*** Opening of SOURCE INFORMATION ***

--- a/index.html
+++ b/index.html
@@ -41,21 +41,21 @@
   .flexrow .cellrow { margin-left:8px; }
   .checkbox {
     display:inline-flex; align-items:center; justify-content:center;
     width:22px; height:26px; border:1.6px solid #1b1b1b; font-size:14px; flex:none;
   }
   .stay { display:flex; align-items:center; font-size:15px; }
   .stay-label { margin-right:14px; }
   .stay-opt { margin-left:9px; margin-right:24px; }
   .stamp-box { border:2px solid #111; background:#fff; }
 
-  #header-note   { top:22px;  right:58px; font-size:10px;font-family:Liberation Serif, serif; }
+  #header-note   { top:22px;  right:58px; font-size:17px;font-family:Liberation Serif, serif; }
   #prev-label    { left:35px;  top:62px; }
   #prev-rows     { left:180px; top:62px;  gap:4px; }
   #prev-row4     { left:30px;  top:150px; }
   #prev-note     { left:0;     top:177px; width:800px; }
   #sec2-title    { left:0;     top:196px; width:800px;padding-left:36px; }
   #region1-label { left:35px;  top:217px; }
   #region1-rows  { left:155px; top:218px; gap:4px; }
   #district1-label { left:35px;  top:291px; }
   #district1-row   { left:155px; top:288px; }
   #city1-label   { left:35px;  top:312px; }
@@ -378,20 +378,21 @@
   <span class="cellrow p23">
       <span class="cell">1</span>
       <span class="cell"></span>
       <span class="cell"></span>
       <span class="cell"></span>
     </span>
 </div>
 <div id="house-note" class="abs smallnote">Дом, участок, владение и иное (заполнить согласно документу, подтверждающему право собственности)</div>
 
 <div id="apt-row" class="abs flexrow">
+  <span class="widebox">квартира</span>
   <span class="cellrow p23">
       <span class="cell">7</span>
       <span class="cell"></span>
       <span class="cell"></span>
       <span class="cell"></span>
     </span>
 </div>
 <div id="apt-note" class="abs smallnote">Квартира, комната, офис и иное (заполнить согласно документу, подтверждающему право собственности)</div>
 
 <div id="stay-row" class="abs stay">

*** Close of SOURCE INFORMATION ***

WHAT THE EXERCISE ASKS.
Everything from the first line above up to and including the line that contains "left:155px; top:218px; gap:4px;" should be printed exactly; please print only that.

PROBLEM SOLUTION.
--- a/index.html
+++ b/index.html
@@ -41,21 +41,21 @@
   .flexrow .cellrow { margin-left:8px; }
   .checkbox {
     display:inline-flex; align-items:center; justify-content:center;
     width:22px; height:26px; border:1.6px solid #1b1b1b; font-size:14px; flex:none;
   }
   .stay { display:flex; align-items:center; font-size:15px; }
   .stay-label { margin-right:14px; }
   .stay-opt { margin-left:9px; margin-right:24px; }
   .stamp-box { border:2px solid #111; background:#fff; }
 
-  #header-note   { top:22px;  right:58px; font-size:10px;font-family:Liberation Serif, serif; }
+  #header-note   { top:22px;  right:58px; font-size:17px;font-family:Liberation Serif, serif; }
   #prev-label    { left:35px;  top:62px; }
   #prev-rows     { left:180px; top:62px;  gap:4px; }
   #prev-row4     { left:30px;  top:150px; }
   #prev-note     { left:0;     top:177px; width:800px; }
   #sec2-title    { left:0;     top:196px; width:800px;padding-left:36px; }
   #region1-label { left:35px;  top:217px; }
   #region1-rows  { left:155px; top:218px; gap:4px; }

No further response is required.